Railway Museum, Utrecht, The Netherlands
I spend a fair bit of time on trains. I feel like I’ve seen a lot of them. And I’ve heard a lot of them.
The soothing buh-dum buh-dum of the European trains that wind their way past forests and through tunnels…
The futuristic hum of the Japanese trains that shoot past small towns on their mission to the big cities…
The sound of crazy as men talk to themselves and rustle brown paper bags on the American trains…
And the crashing ja-jang of the trains in Myanmar that throw passengers and bags about so hard you have to hang on.
But I had never heard much about the Dutch trains.
The Netherlands is better known for their boats – those that traditionally glide along the canals of the major cities, and those that once sailed across oceans to expand the empire.
But these days it’s the trains which transport people across the country and out to the rest of Europe. The railways have a long history, albeit one that doesn’t immediately come to mind.
In the Dutch city of Utrecht, a museum tells the story of the trains of The Netherlands. What started as a small exhibition in 1927 has grown into a large interactive experience that welcomes more than 350,000 visitors a year.
An old station called Maliebaan was initially converted for the museum but over the years it has been restored to its original style and the exhibits have spread out over a huge area behind it.
This very modern museum has rides, shows, restaurants… oh, and lots and lots of trains. It would not be hard for a family to spend half a day here with some children and I’m sure that’s what a lot of the local Utrecht residents were doing on the afternoon I visited.
I mean, it has a rollercoaster that takes you through the history of trains – how cool is that?!
The Railway Museum in Utrecht is also an extremely photogenic place. I would like to share with you some photos I took there so you can get a sense of it for yourself.
THE BEST ACCOMMODATION IN UTRECHT
Utrecht has a good range of accommodation and you should be able to find something in the city centre at a reasonable price.
For a good value hostel with a great vibe, I suggest Stayokay Utrecht Centrum.
If you’re on a budget, Hello B&B Utrecht has comfortable rooms and a great location.
When it comes to design hotels, I love what Hotel Beijers has done with the heritage building.
And with the best of modern luxury, Inntel Hotels Utrecht Centre also has a fantastic breakfast.
Time Travel Turtle was a guest of Visit Utrecht but the opinions, over-written descriptions and bad jokes are his own.
18 thoughts on “The end of the track”
They really have gone to great lengths to present a museum that is not only photogenic but also fun and educational! I would admittedly, quite enjoy the film that gives you the experience of being in the driver’s seat!

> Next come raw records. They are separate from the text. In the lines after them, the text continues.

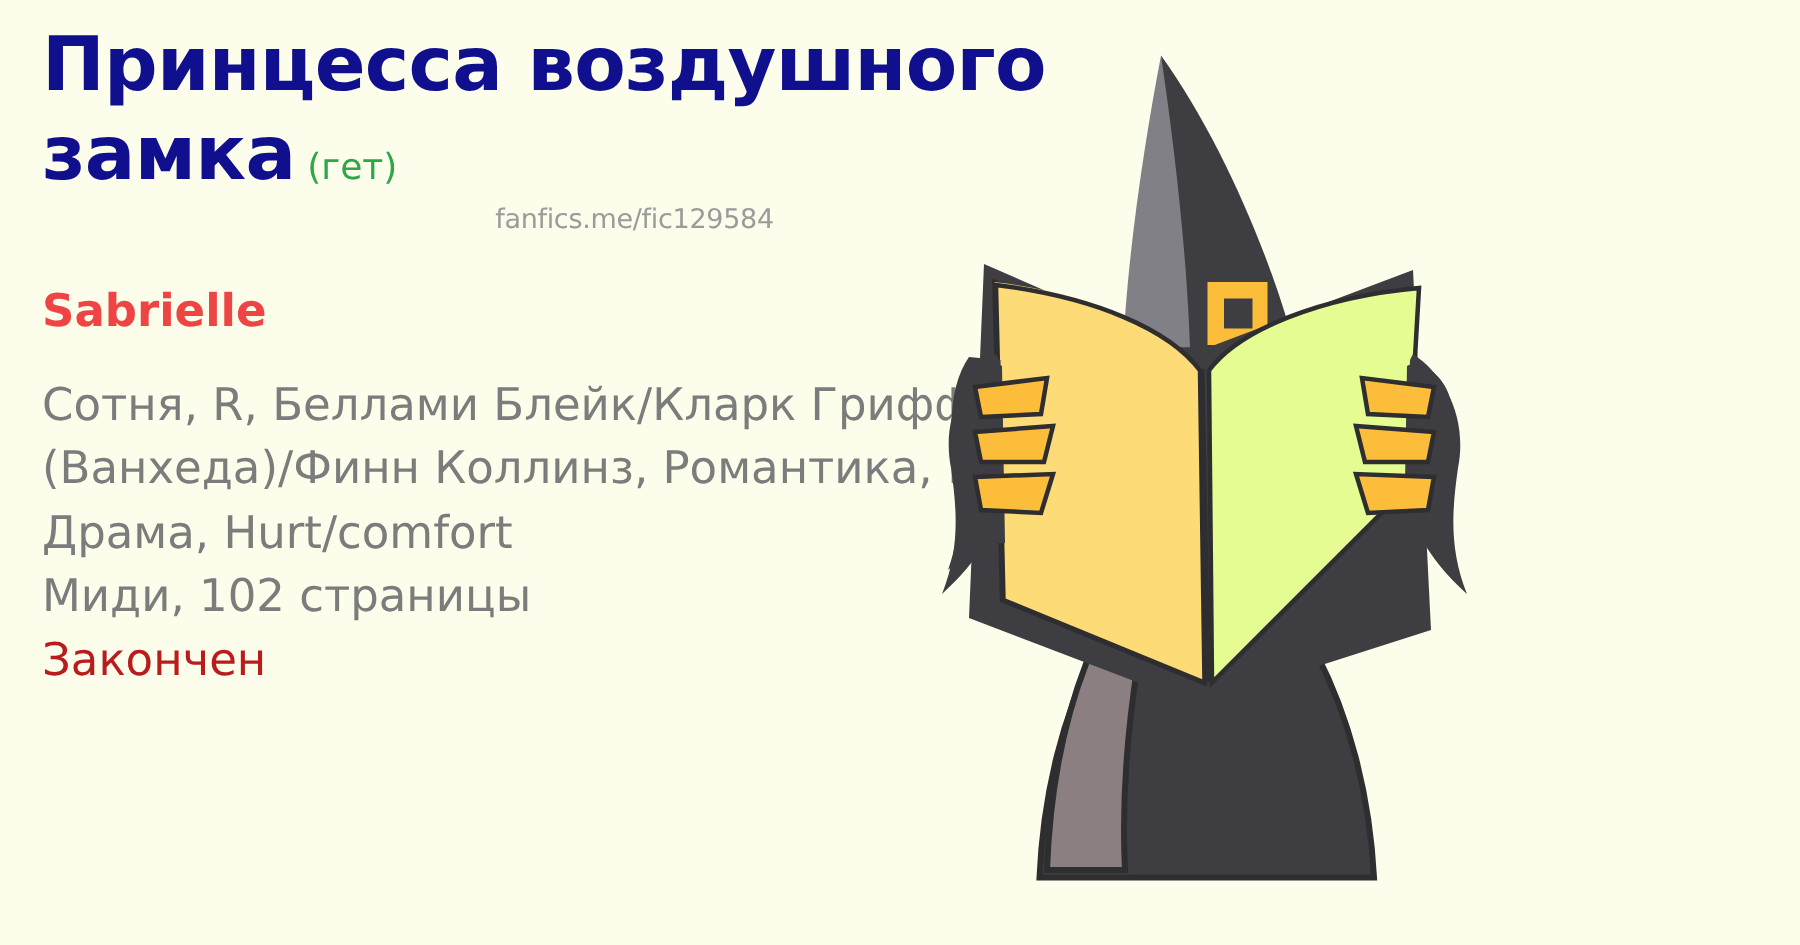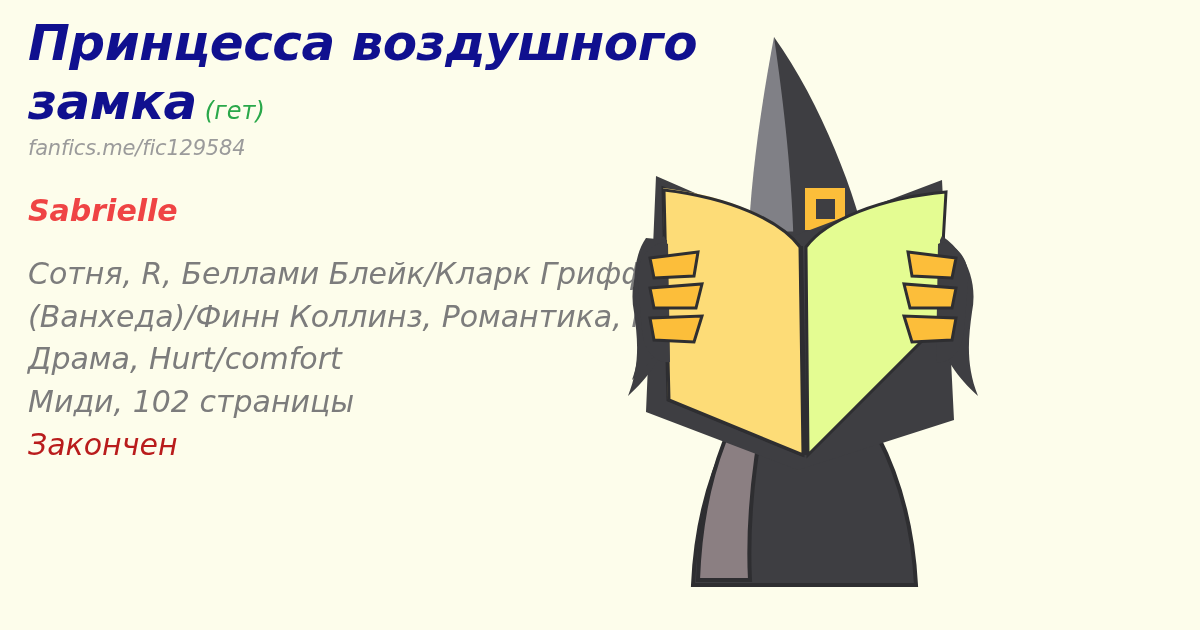--- a/index.html
+++ b/index.html
@@ -19,7 +19,6 @@
     height: 630px;
     background: #fdfdeb;
     box-sizing: border-box;
-    font-style: italic;
   }
   .text-col {
     position: absolute;

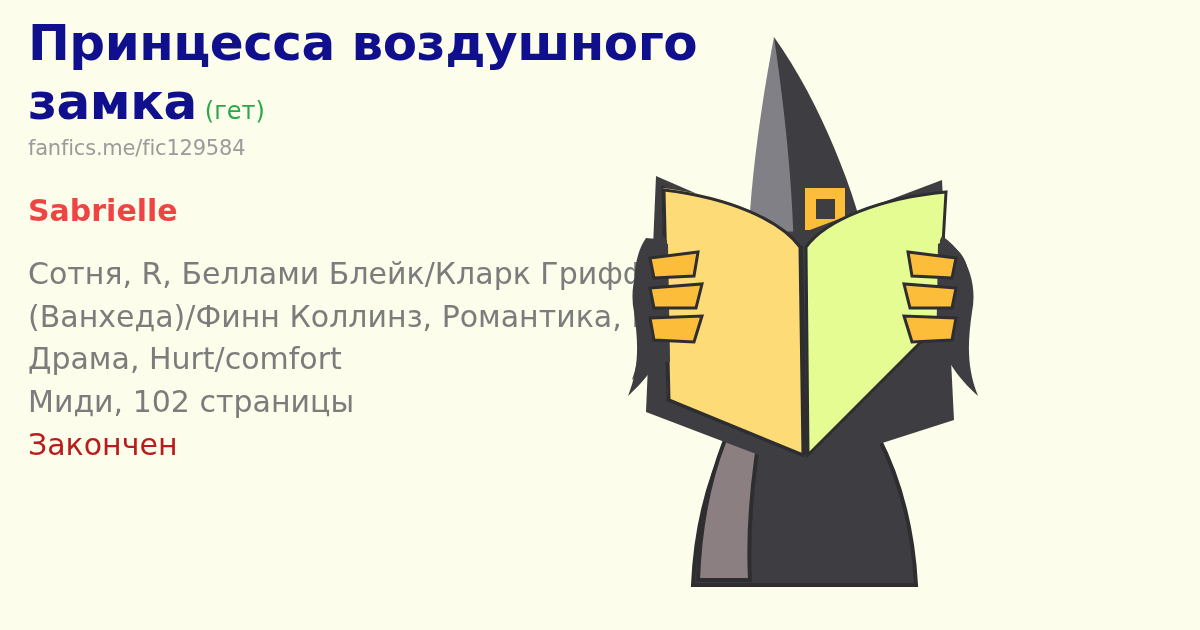--- a/index.html
+++ b/index.html
@@ -47,10 +47,11 @@
   }
   .url {
     margin-top: 4px;
-    font-size: 21px;
+    font-size: 18px;
     color: #9b9b9b;
     letter-spacing: -0.2px;
     line-height: 1.2;
+    text-align: center;
   }
   .author {
     margin-top: 32px;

That film was really cool because the ‘carriage’ moved around as you sped down the track. I think it was designed for kids but I loved it! I guess I’m just a big kid when it comes to train museums!
I too love train travel, both the good times and the bad 😉 Looks like a fun museum, thanks for sharing.
It’s a pity that in Europe train travel is often more expensive than flights. I love going by railway too but I often seem to just go for the quickest and cheapest option.
If I was a kid in that simulator I don’t think they’d be able to get me to leave.
Even if you weren’t a kid, it would be hard to leave. It was pretty fun. I saw a few people going back for a second (or maybe third or fourth) time! 🙂
Looks like heaven to this train nut! Thanks for sharing – a must-see for me! -David
Let me know if you ever get there and what you think of it.
That second photo of the velvet seats just makes train travel seem so luxurious! I would love to travel in a vintage Pullman car.
It’s not really like that anywhere these days, is it? Oh, expect maybe some of those special tourist-only ones like the Ghan. But can you imagine jumping on a commuter train from London to Manchester and getting a carriage like that. Ha!
Andy loves trains, I bet he’d really enjoy this museum!
It’s a pity you didn’t get a chance to see it while you were in The Netherlands. Put it on the list for next time you head back there!
I’d definitely visit this place. I love trains. Thanks for sharing!
The great thing is that it’s a cool place to visit if you love trains. And then, even if you don’t, there’s so much to o and see that it’s really fun anyway!! 🙂
I like super-specific museums like this. Staring at paintings is fine for a while, but incredibly detailed exhibits on particular topics like railway travel is such a big learning experience that’s hard to duplicate the way you could by looking at pictures of paintings instead of visiting a museum of them.
I’m the same as you. I feel like I don’t learn enough at art galleries or generalist museums (although that probably says more about me than them). but somewhere like this you can really get absorbed in the world of train for an afternoon and feel like you’ve taken something onboard.
Love quirky museums like this! Looks like a fun place.
It’s super fun. I’m so glad that a museum about trains had some rides so you feel like you’re actually on the trains sometimes. It would be annoying otherwise because it makes train travel look so glamourous!